- _SUPPLIED DATA_:
========================================================================

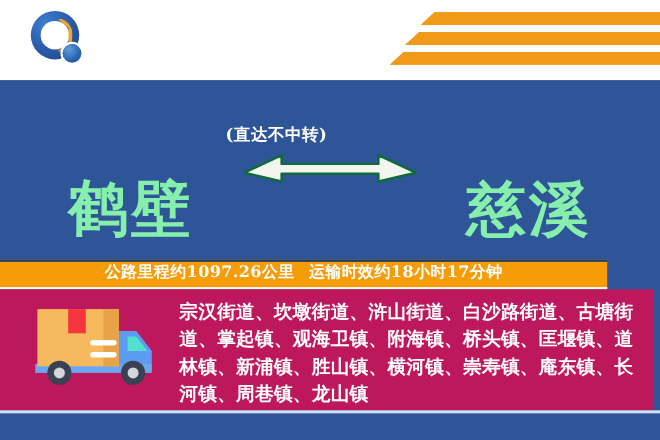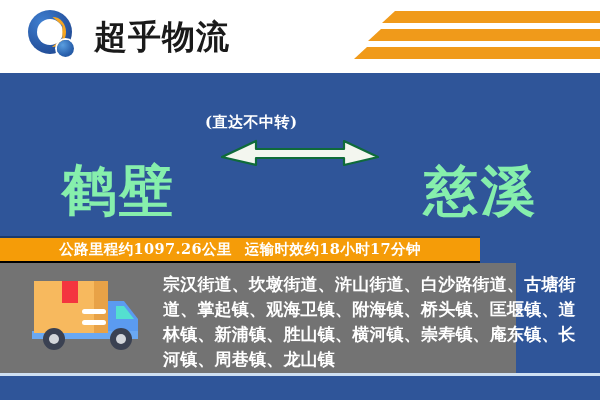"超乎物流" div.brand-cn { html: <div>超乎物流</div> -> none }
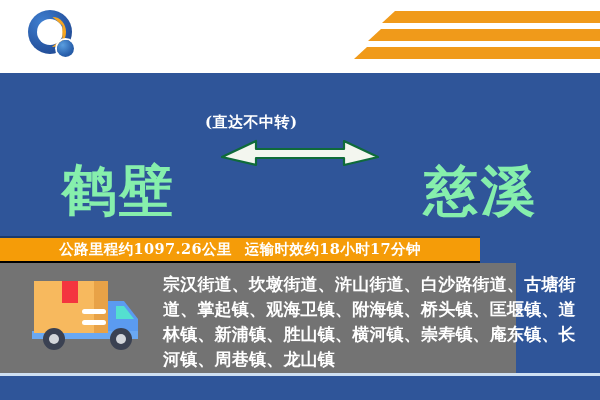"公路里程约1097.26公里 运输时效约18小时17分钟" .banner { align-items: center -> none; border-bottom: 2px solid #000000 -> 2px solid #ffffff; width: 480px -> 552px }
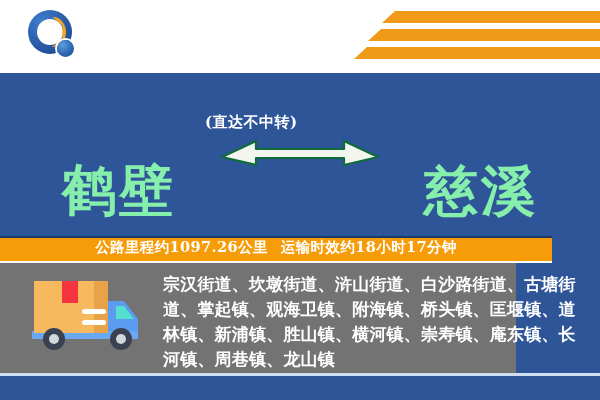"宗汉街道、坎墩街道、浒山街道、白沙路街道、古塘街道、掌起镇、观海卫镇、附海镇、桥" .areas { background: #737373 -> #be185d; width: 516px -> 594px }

========================================================================

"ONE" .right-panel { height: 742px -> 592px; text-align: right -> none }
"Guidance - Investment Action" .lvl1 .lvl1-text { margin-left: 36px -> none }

========================================================================

- _WORK ORDER_: The lines to copy exactly start with the line above that has "html: <div>超乎物流</div> ->" and go on through the line that has "background: #737373 ->"; please include both, add nothing else, and omit the pictures.

- _WRITTEN SOLUTION_:
"超乎物流" div.brand-cn { html: <div>超乎物流</div> -> none }
"公路里程约1097.26公里 运输时效约18小时17分钟" .banner { align-items: center -> none; border-bottom: 2px solid #000000 -> 2px solid #ffffff; width: 480px -> 552px }
"宗汉街道、坎墩街道、浒山街道、白沙路街道、古塘街道、掌起镇、观海卫镇、附海镇、桥" .areas { background: #737373 -> #be185d; width: 516px -> 594px }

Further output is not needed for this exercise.